Sun MPI 4.0 Programming and Reference Guide

Routines

This release of Sun MPI includes all the MPI I/O routines, which are defined in Chapter 9, "I/O," of the MPI-2 specification. (See the preface for information about this specification.)

Code samples that use many of these routines are provided in "Sample Code".

File Manipulation

Collective coordination	Noncollective coordination
`MPI_File_open` `MPI_File_close` `MPI_File_set_size` `MPI_File_preallocate`	`MPI_File_delete` `MPI_File_get_size` `MPI_File_get_group` `MPI_File_get_amode`

Collective coordination

Noncollective coordination

MPI_File_open

MPI_File_close

MPI_File_set_size

MPI_File_preallocate

MPI_File_delete

MPI_File_get_size

MPI_File_get_group

MPI_File_get_amode

MPI_File_open and MPI_File_close are collective operations that open and close a file, respectively -- that is, all processes in a communicator group must together open or close a file.
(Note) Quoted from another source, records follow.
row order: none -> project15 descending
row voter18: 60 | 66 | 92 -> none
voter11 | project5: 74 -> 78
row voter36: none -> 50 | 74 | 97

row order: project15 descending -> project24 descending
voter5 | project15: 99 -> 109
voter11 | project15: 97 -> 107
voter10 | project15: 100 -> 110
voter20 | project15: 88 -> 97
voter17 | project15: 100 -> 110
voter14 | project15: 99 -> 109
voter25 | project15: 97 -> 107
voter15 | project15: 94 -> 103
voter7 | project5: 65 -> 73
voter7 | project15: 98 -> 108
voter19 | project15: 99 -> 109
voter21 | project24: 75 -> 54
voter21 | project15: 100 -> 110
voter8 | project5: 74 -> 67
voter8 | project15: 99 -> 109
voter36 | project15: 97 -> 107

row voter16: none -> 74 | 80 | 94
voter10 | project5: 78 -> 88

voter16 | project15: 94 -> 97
To achieve a single-user, UNIX-like open, set the communicator to MPI_COMM_SELF.

MPI_File_delete deletes a specified file.

The routines MPI_File_set_size, MPI_File_get_size, MPI_File_get_group, and MPI_File_get_amode get and set information about a file. When using the collective routine MPI_File_set_size on a UNIX file, if the size that is set is smaller than the current file size, the file is truncated at the position defined by size. If size is set to be larger than the current file size, the file size becomes size.
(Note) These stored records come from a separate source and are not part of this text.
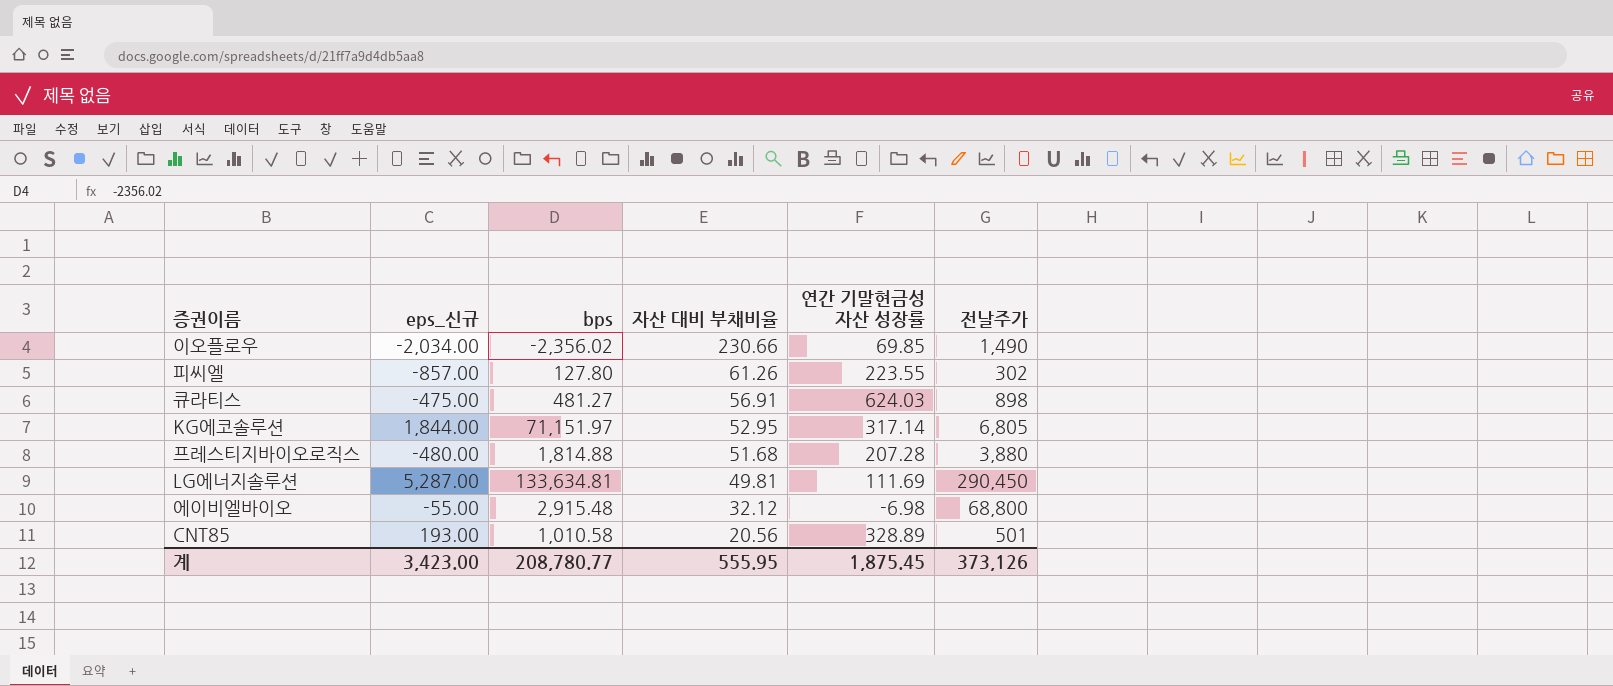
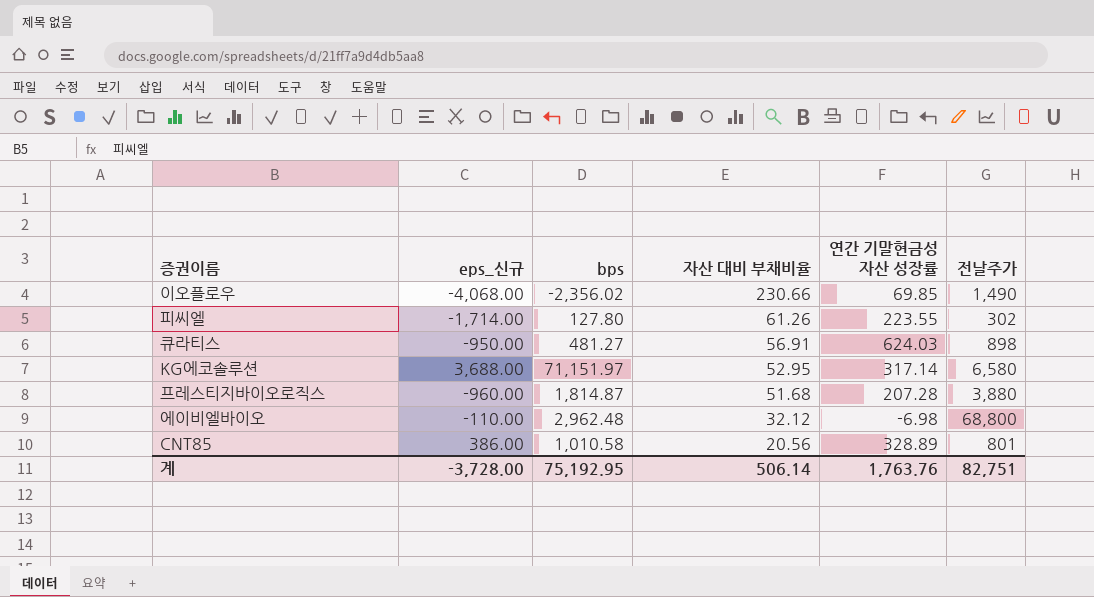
row LG에너지솔루션: 5,287.00 | 133,634.81 | 49.81 | 111.69 | 290,450 -> none
이오플로우 | eps_신규: -2,034.00 -> -4,068.00
피씨엘 | eps_신규: -857.00 -> -1,714.00
큐라티스 | eps_신규: -475.00 -> -950.00
KG에코솔루션 | eps_신규: 1,844.00 -> 3,688.00
KG에코솔루션 | 전날주가: 6,805 -> 6,580
프레스티지바이오로직스 | eps_신규: -480.00 -> -960.00
프레스티지바이오로직스 | bps: 1,814.88 -> 1,814.87
에이비엘바이오 | eps_신규: -55.00 -> -110.00
에이비엘바이오 | bps: 2,915.48 -> 2,962.48
CNT85 | eps_신규: 193.00 -> 386.00
CNT85 | 전날주가: 501 -> 801
계 | eps_신규: 3,423.00 -> -3,728.00
계 | bps: 208,780.77 -> 75,192.95
계 | 자산 대비 부채비율: 555.95 -> 506.14
계 | 연간 기말현금성 자산 성장률: 1,875.45 -> 1,763.76
계 | 전날주가: 373,126 -> 82,751

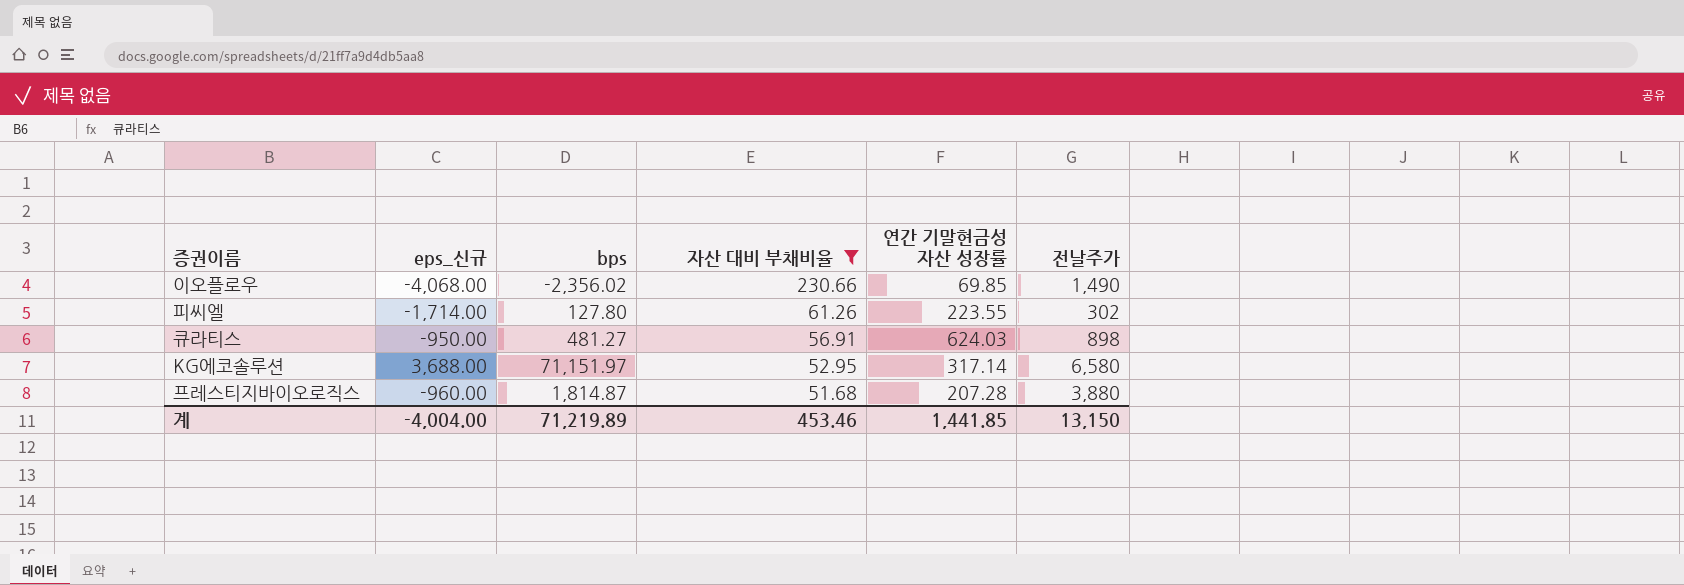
filter: none -> 자산 대비 부채비율 >= 51.68
계 | eps_신규: -3,728.00 -> -4,004.00
계 | bps: 75,192.95 -> 71,219.89
계 | 자산 대비 부채비율: 506.14 -> 453.46
계 | 연간 기말현금성 자산 성장률: 1,763.76 -> 1,441.85
계 | 전날주가: 82,751 -> 13,150

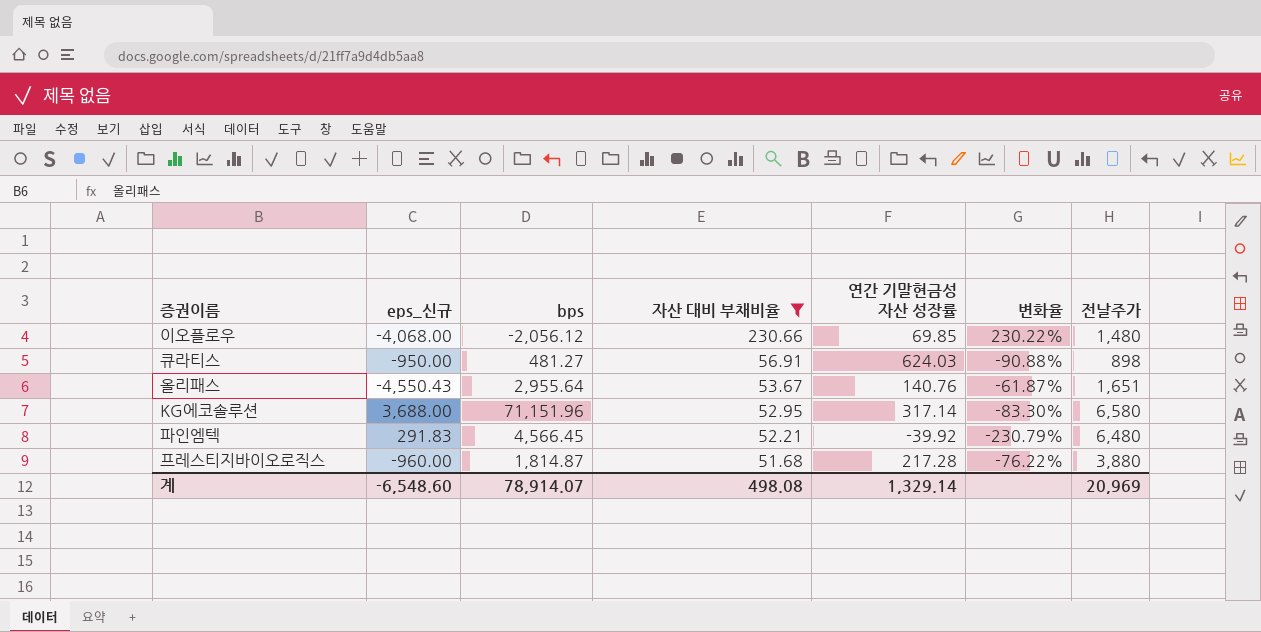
column 변화율 | formula: none -> ([자산 대비 부채비율] - [연간 기말현금성 자산 성장률]) / [연간 기말현금성 자산 성장률]
row 피씨엘: -1,714.00 | 127.80 | 61.26 | 223.55 | 302 -> none
이오플로우 | bps: -2,356.02 -> -2,056.12
이오플로우 | 전날주가: 1,490 -> 1,480
row 올리패스: none -> -4,550.43 | 2,955.64 | 53.67 | 140.76 | -61.87% | 1,651
KG에코솔루션 | bps: 71,151.97 -> 71,151.96
row 파인엠텍: none -> 291.83 | 4,566.45 | 52.21 | -39.92 | -230.79% | 6,480
프레스티지바이오로직스 | 연간 기말현금성 자산 성장률: 207.28 -> 217.28
계 | eps_신규: -4,004.00 -> -6,548.60
계 | bps: 71,219.89 -> 78,914.07
계 | 자산 대비 부채비율: 453.46 -> 498.08
계 | 연간 기말현금성 자산 성장률: 1,441.85 -> 1,329.14
계 | 전날주가: 13,150 -> 20,969

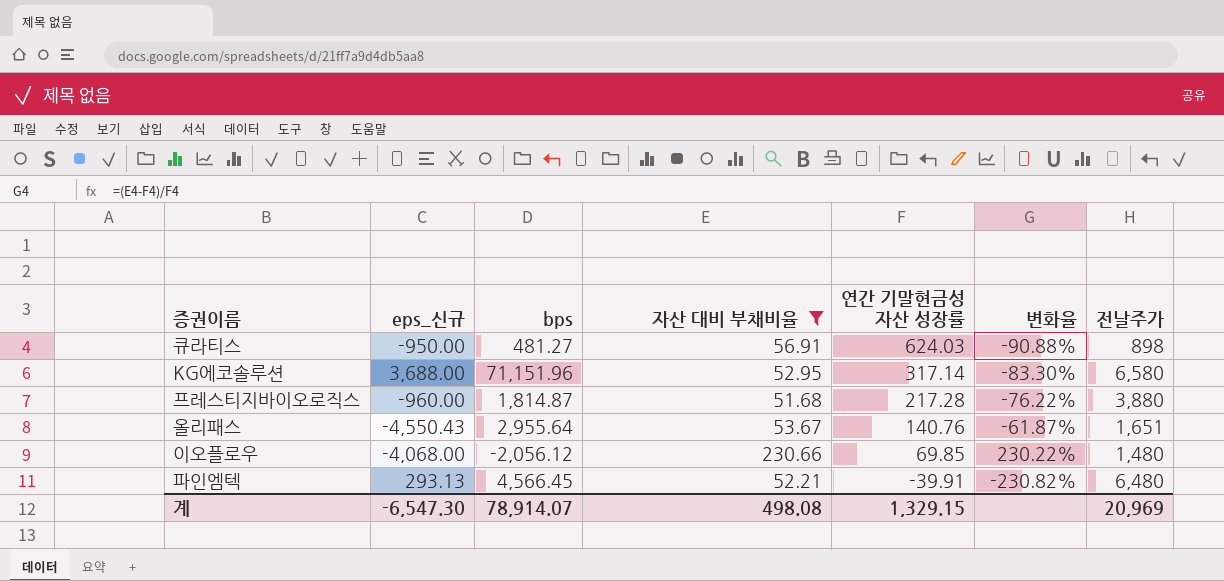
row order: 자산 대비 부채비율 descending -> 연간 기말현금성 자산 성장률 descending
파인엠텍 | eps_신규: 291.83 -> 293.13
파인엠텍 | 연간 기말현금성 자산 성장률: -39.92 -> -39.91
파인엠텍 | 변화율: -230.79% -> -230.82%
계 | eps_신규: -6,548.60 -> -6,547.30
계 | 연간 기말현금성 자산 성장률: 1,329.14 -> 1,329.15

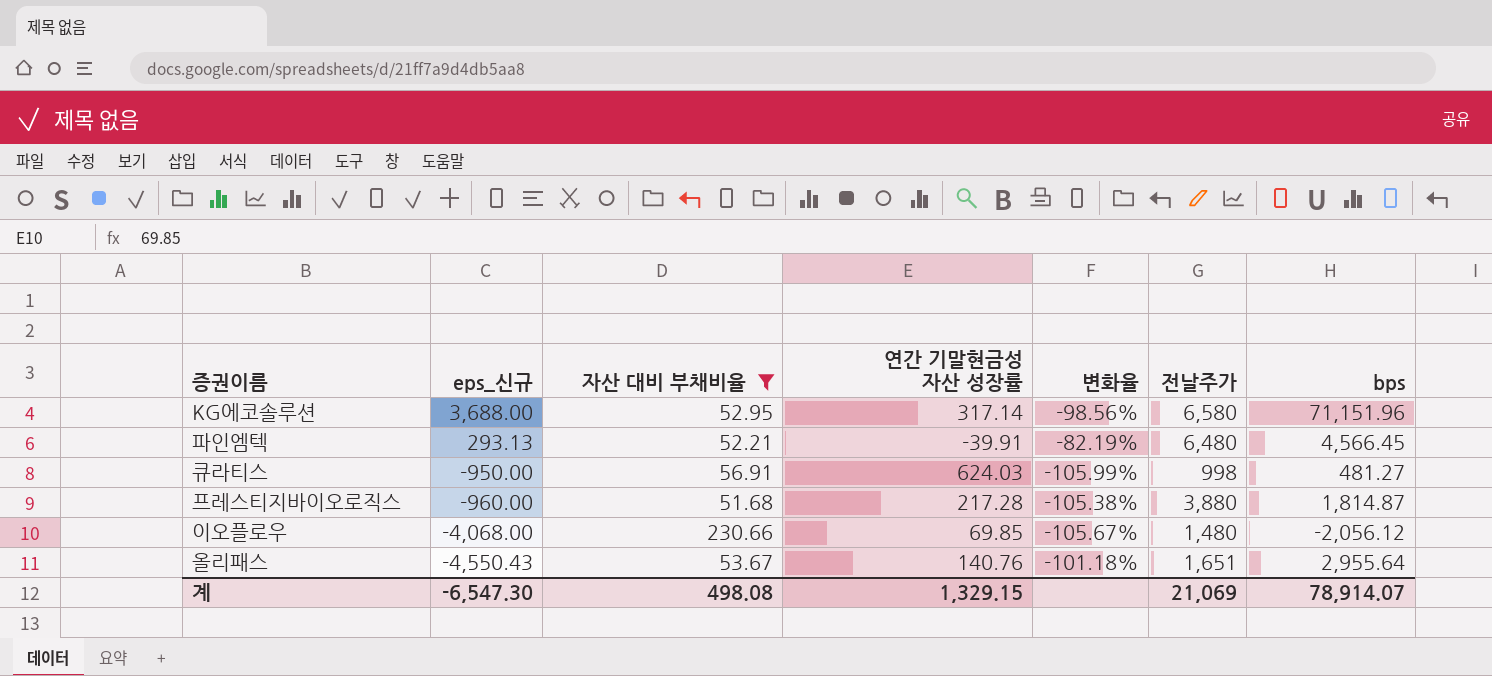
row order: 연간 기말현금성 자산 성장률 descending -> eps_신규 descending
column 변화율 | formula: ([자산 대비 부채비율] - [연간 기말현금성 자산 성장률]) / [연간 기말현금성 자산 성장률] -> ([자산 대비 부채비율] - [eps_신규]) / [eps_신규]
column bps | position: 3 -> 7
큐라티스 | 전날주가: 898 -> 998
계 | 전날주가: 20,969 -> 21,069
When the file size is increased this way with MPI_File_set_size, new regions are created in the file with displacements between the old file size and the larger, newly set file size. Sun MPI I/O does not necessarily allocate file space for such new regions. You may reserve file space either by using MPI_File_preallocate or by performing a read or write to unallocated bytes. MPI_File_preallocate ensures that storage space is allocated for a set quantity of bytes for the specified file; however, its use is very "expensive" in terms of performance and disk space.

The routine MPI_File_get_group returns a communicator group, but it does not free the group.

File Info

Noncollective coordination	Collective coordination
`MPI_File_get_info`	`MPI_File_set_info`

The opaque info object allows you to provide hints for optimization of your code, making it run faster or more efficiently, for example. These hints are set for each file, using the MPI_File_open, MPI_File_set_view, MPI_File_set_info, and MPI_File_delete routines. MPI_File_set_info sets new values for the specified file's hints. MPI_File_get_info returns all the hints that the system currently associates with the specified file.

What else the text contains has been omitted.